Дабы Крым и Черное море стали целиком и навсегда российскими, следовало и все Причерноморье сделать российским тоже. А для сего очистить от давнего и коварного врага земли, что лежат и за Южным Бугом и Днестром — земли исконно славянские, греческие, и молдавские, подпавшие измором, истязаниями и разбоем под оттоманское иго.
Не изыдет само сие иго с лика тех земель и не станет прочного и надежного мира на новых русских землях, коли над ними, как зловещая тень, будет простираться десница Порты.
Но как сломать ту силу, как продвинуться хотя бы на шаг далее Херсона, скажем, взяв тот же неприступный Очаков? Тут мало и Суворова и Репнина. Тут даже и он сам, неограниченный властителе всех южных краев, генерал-фельдмаршал и вице-президент Военной коллегии, — не вся надежда и опора. Все должны решить сила и время. Пожалуй, в первую очередь могущественный и всепокоряющий бог Хронос, сиречь время по-русски…
В дверь кто-то робко постучался — раз и другой. И через несколько мгновений в чуть приоткрытую створку просунулась очаровательная, в золотых локонах головка.
— Катенька! Радость моя! Да как же можно, чтобы так вот — с нерешительностью, когда я тебе во всякую минуту несказанно рад? Ну заходи, счастье мое, мое золотце.
— Так я же теперь, любезный дяденька, дама… замужняя. Вроде не принято…

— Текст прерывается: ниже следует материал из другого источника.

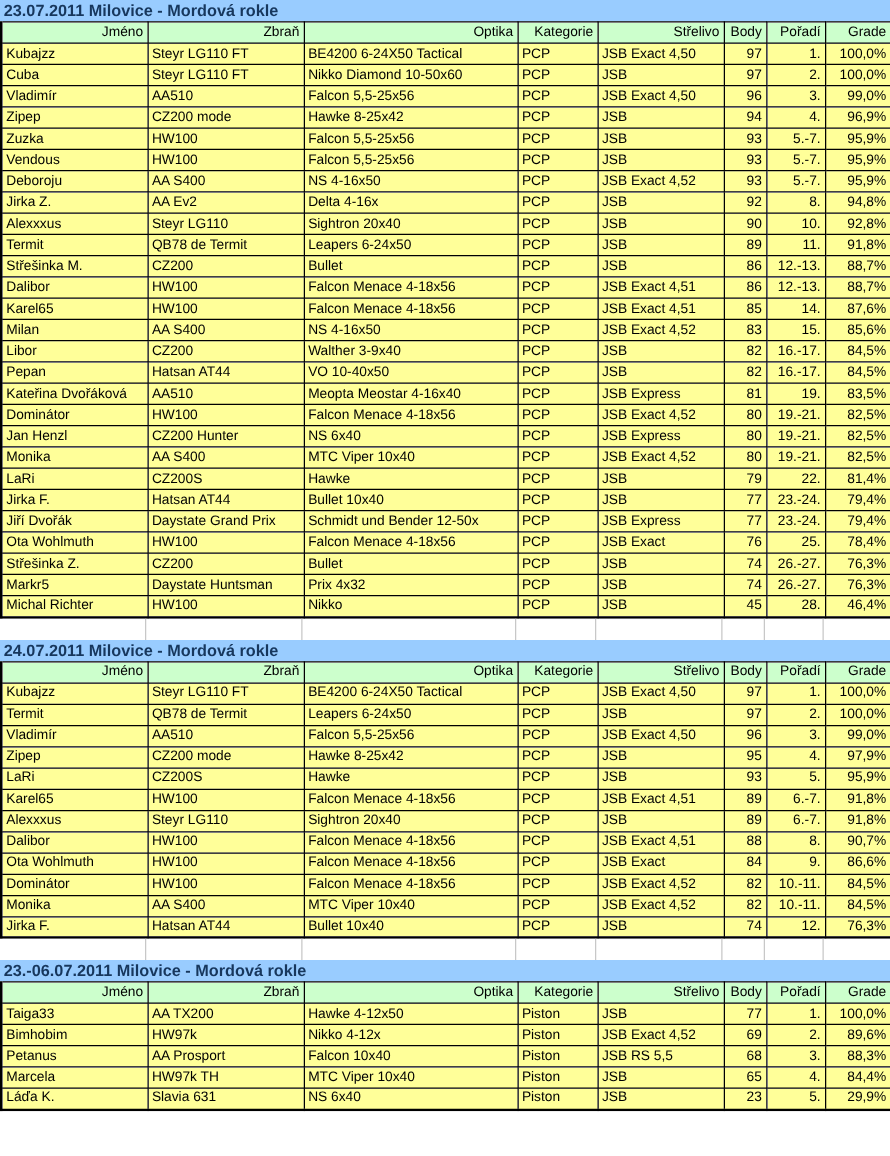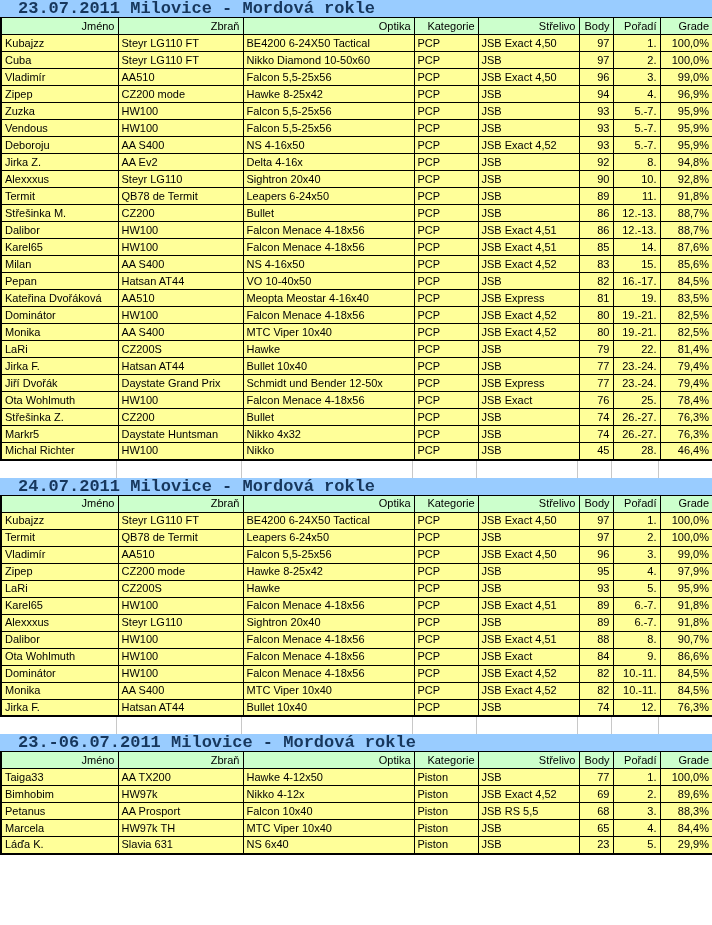"23.07.2011 Milovice - Mordová rokle" .title-bar { font-family: Liberation Mono, monospace -> none; font-size: 17px -> 13px; padding-left: 18px -> 3px }
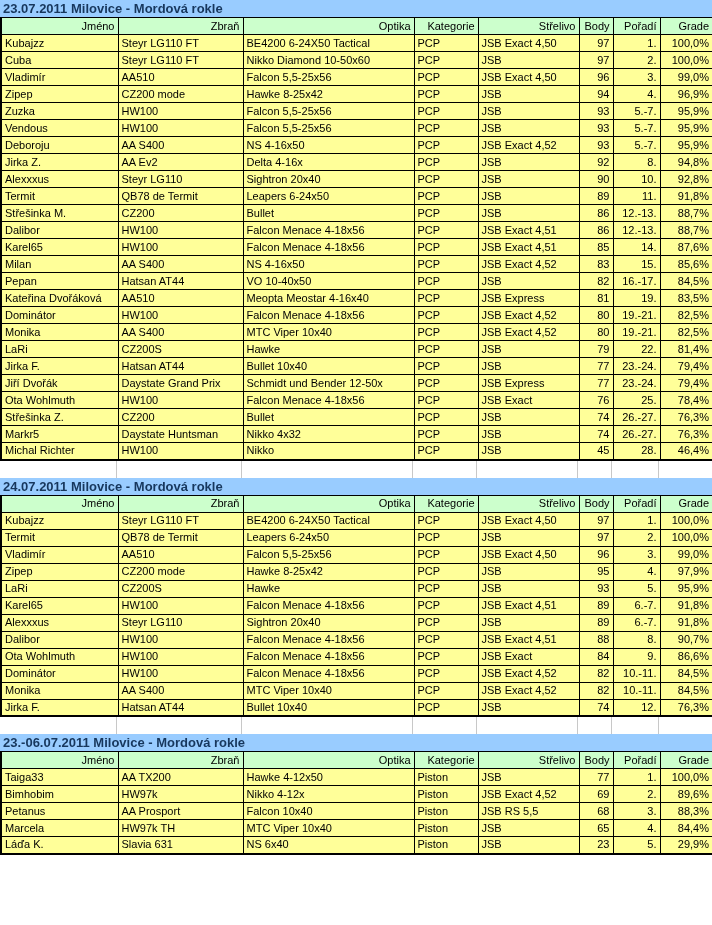"Libor" tr { html: none -> <tr> <td>Libor</td> <td>CZ200</td> <td>Walther 3-9x40</td> <td>PCP</td> <td>JSB</td> <td>82</td> <td>16.-17.</td> <td>84,5%</td> </tr> }
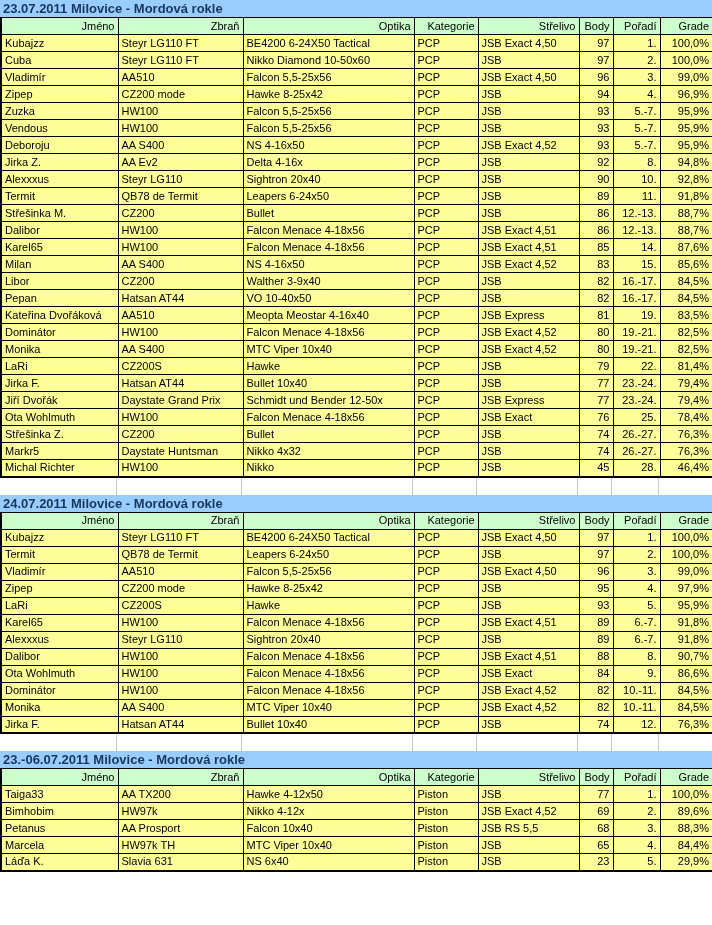"Jan Henzl" tr { html: none -> <tr> <td>Jan Henzl</td> <td>CZ200 Hunter</td> <td>NS 6x40</td> <td>PCP</td> <td>JSB Express</td> <td>80</td> <td>19.-21.</td> <td>82,5%</td> </tr> }
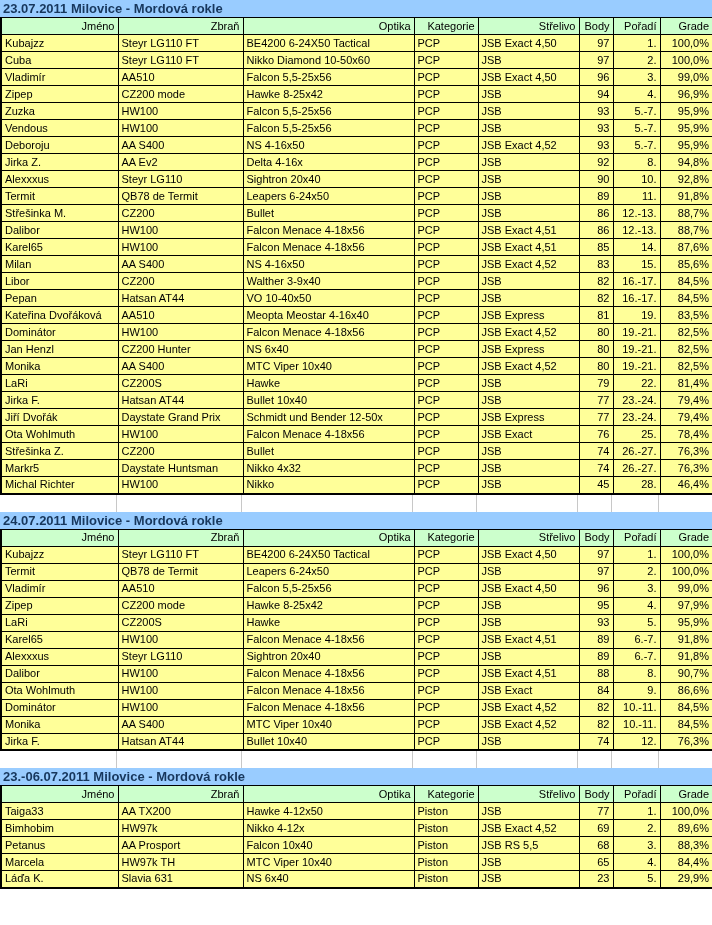"Nikko 4x32" td { text: Nikko -> Prix }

Господи, как она сейчас была хороша — небольшого роста, в белом атласном платье и с высоко взбитой прической, с большими серыми глазами, с ангельским милым личиком, его самая любимая племянница!
— А коли ты замужем, выходит, родному дяде и не рада?
— Ой, да что бы, милейший дяденька, как же можно, что я вдруг и переменилась к вам? Нет, теперь, после свадьбы, я вдруг особенно поняла, что от вас — никуда, что всею душою я — только с вами.